▶ [Assignment] Lines outside the range are not wanted. Give again exactly the lines between the line holding "subtotal: 3144.84 -> 2885.04" and the line holding "total: 3653.81 -> 3342.05", inclusive, from the listing below.

= = =

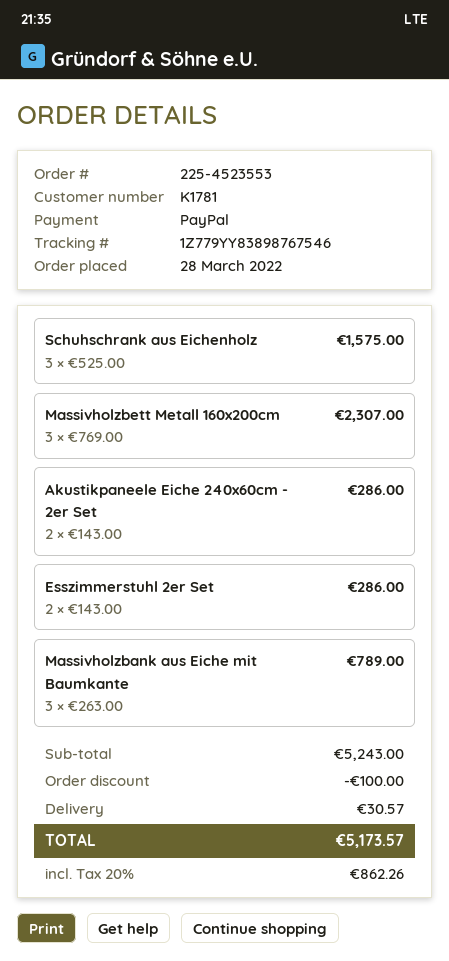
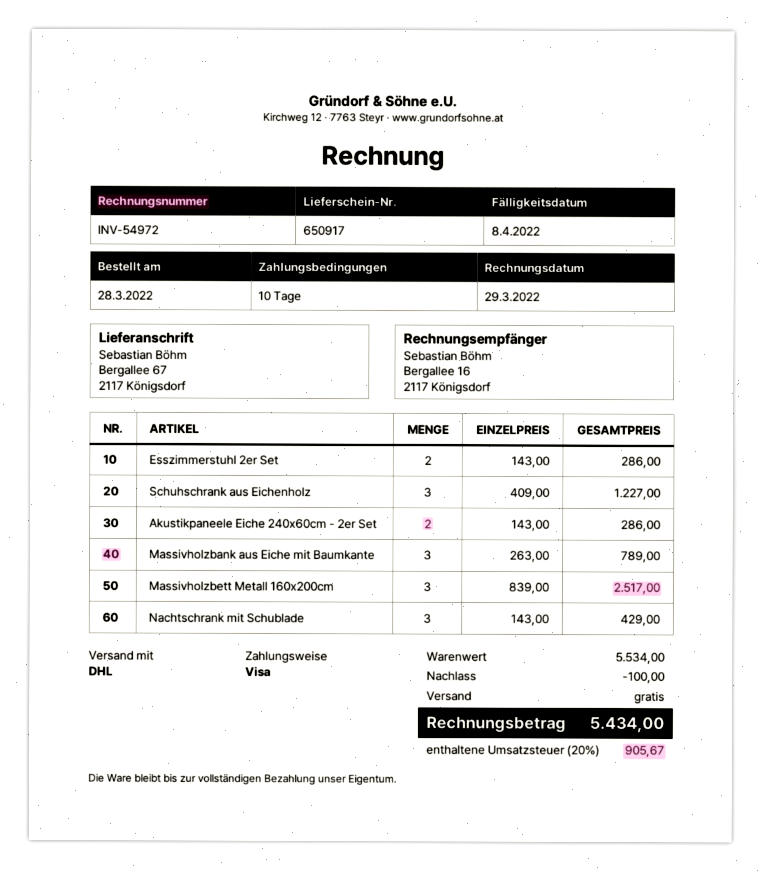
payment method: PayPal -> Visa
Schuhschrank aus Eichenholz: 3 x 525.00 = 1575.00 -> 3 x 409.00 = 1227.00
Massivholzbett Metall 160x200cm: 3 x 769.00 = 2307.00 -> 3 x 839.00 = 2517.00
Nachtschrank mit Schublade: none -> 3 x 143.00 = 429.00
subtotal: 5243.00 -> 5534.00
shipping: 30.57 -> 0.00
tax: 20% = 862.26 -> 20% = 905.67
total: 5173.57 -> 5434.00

= = =

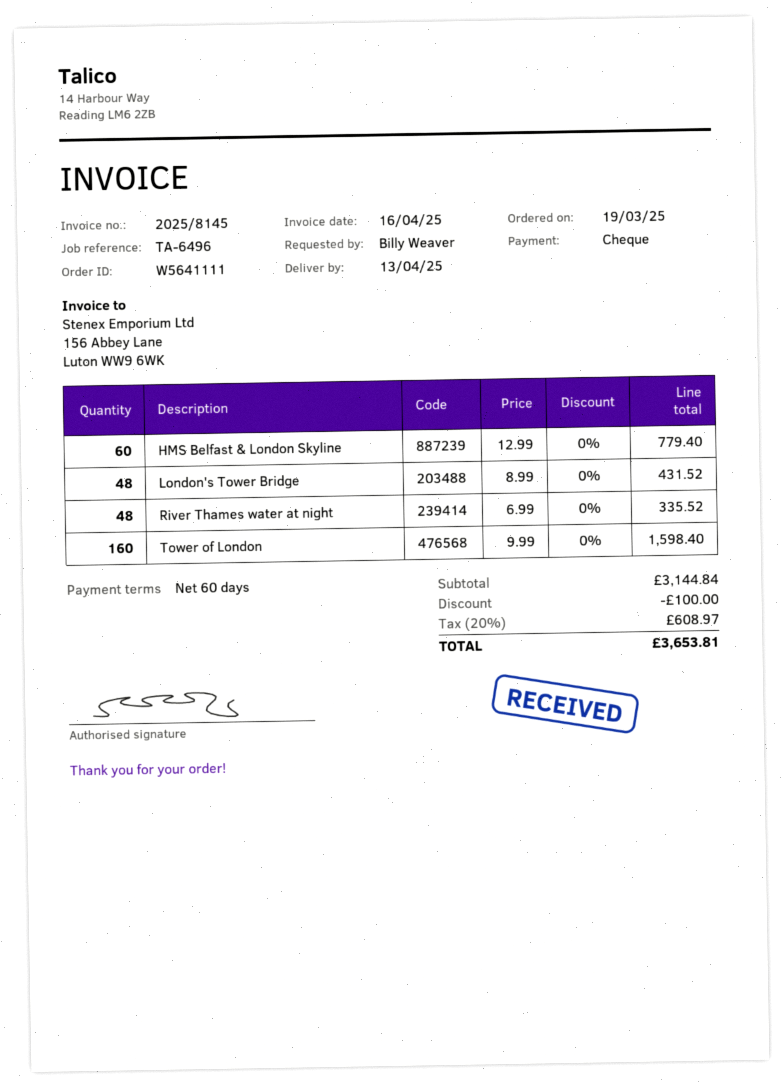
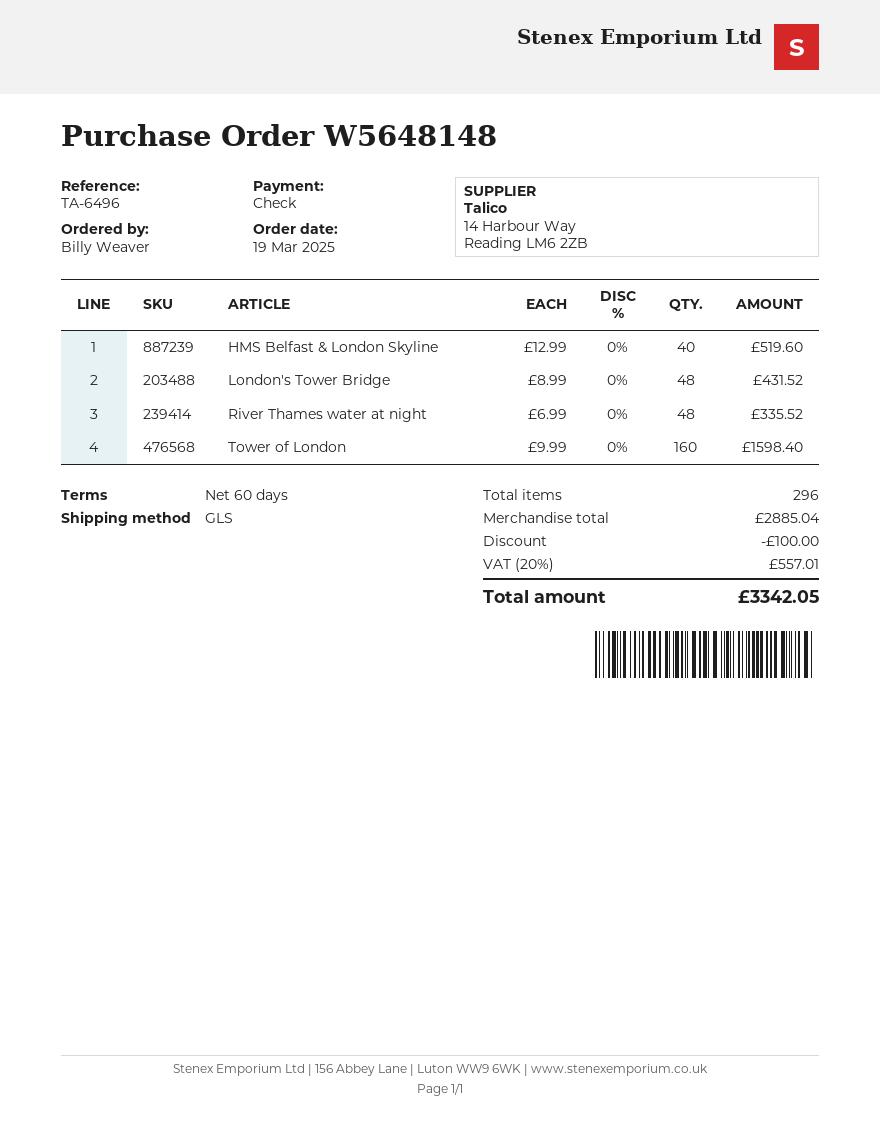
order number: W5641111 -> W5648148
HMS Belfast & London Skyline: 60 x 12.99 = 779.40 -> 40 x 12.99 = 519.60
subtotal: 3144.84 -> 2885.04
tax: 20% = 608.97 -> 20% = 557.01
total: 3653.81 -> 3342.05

= = =

▶ [Answer for this exercise]
subtotal: 3144.84 -> 2885.04
tax: 20% = 608.97 -> 20% = 557.01
total: 3653.81 -> 3342.05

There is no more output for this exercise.